(Beginning of Supplied material)
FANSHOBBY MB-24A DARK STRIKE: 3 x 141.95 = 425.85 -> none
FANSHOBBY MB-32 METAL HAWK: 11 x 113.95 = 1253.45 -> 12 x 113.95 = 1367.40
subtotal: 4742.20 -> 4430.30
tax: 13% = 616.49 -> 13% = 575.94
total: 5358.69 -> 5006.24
(End of Supplied material)
(Beginning of Supplied material)
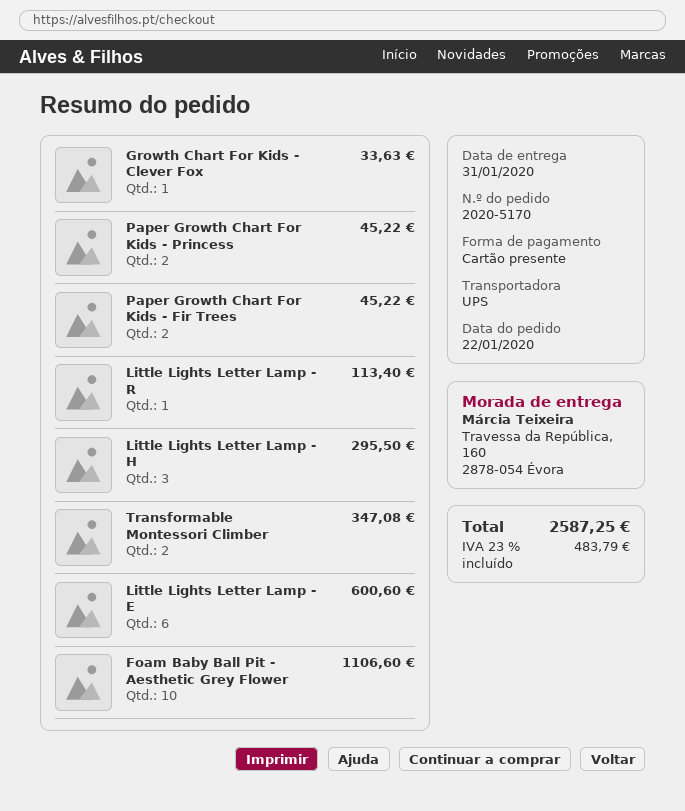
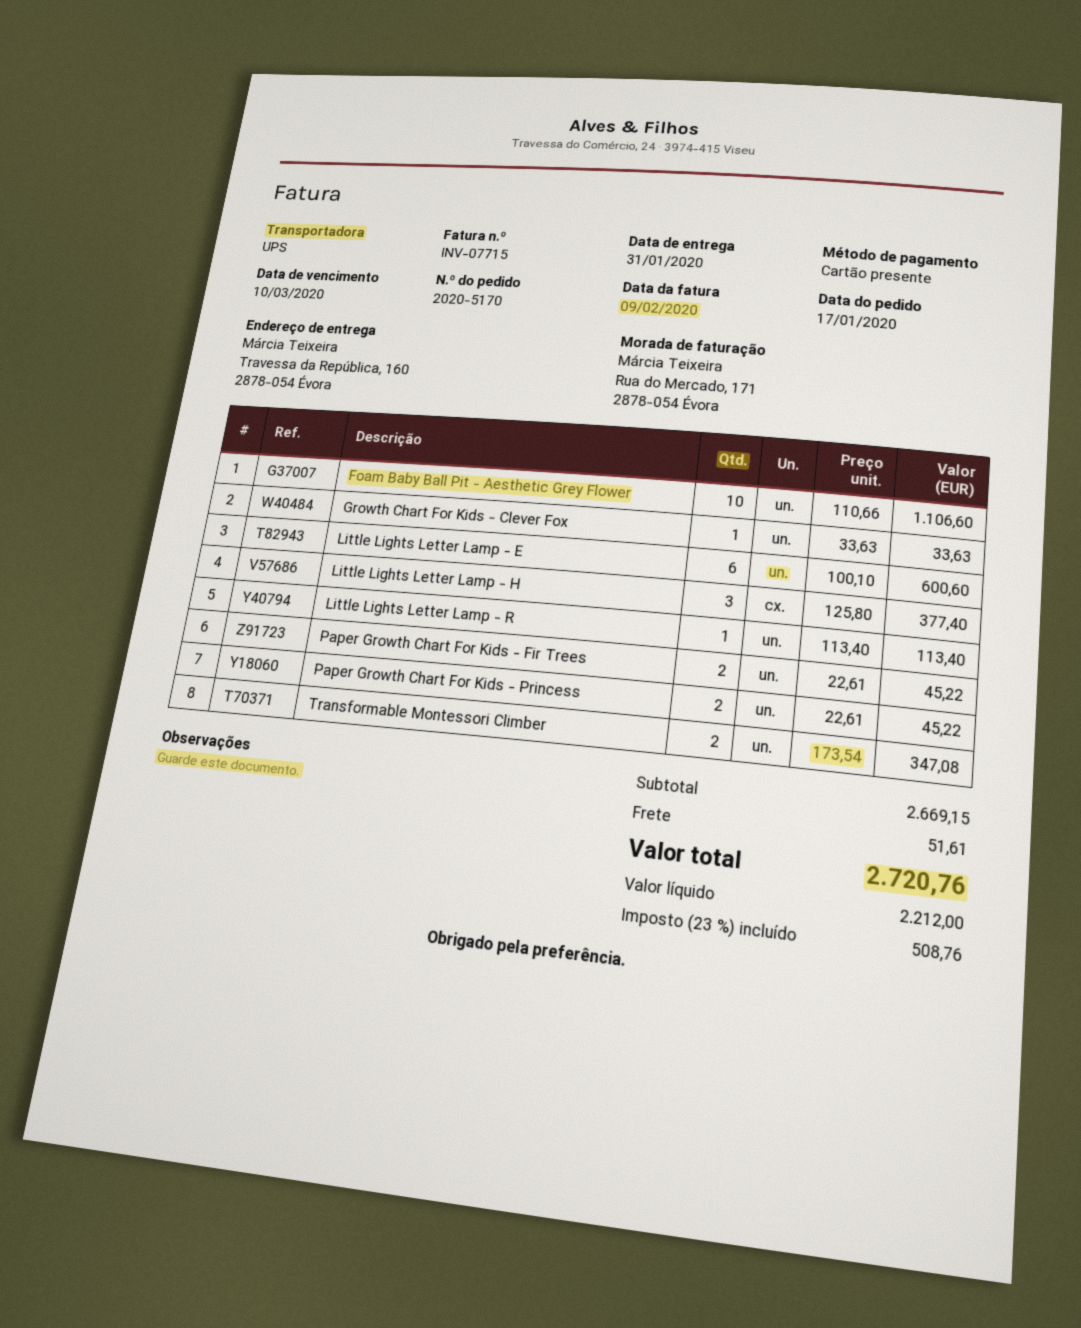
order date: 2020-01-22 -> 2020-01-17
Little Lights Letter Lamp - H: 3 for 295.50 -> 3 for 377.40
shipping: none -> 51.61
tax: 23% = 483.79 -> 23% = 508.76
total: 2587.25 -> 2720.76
(End of Supplied material)
Copy out each line of the material in which the word "none" turns up.

FANSHOBBY MB-24A DARK STRIKE: 3 x 141.95 = 425.85 -> none
shipping: none -> 51.61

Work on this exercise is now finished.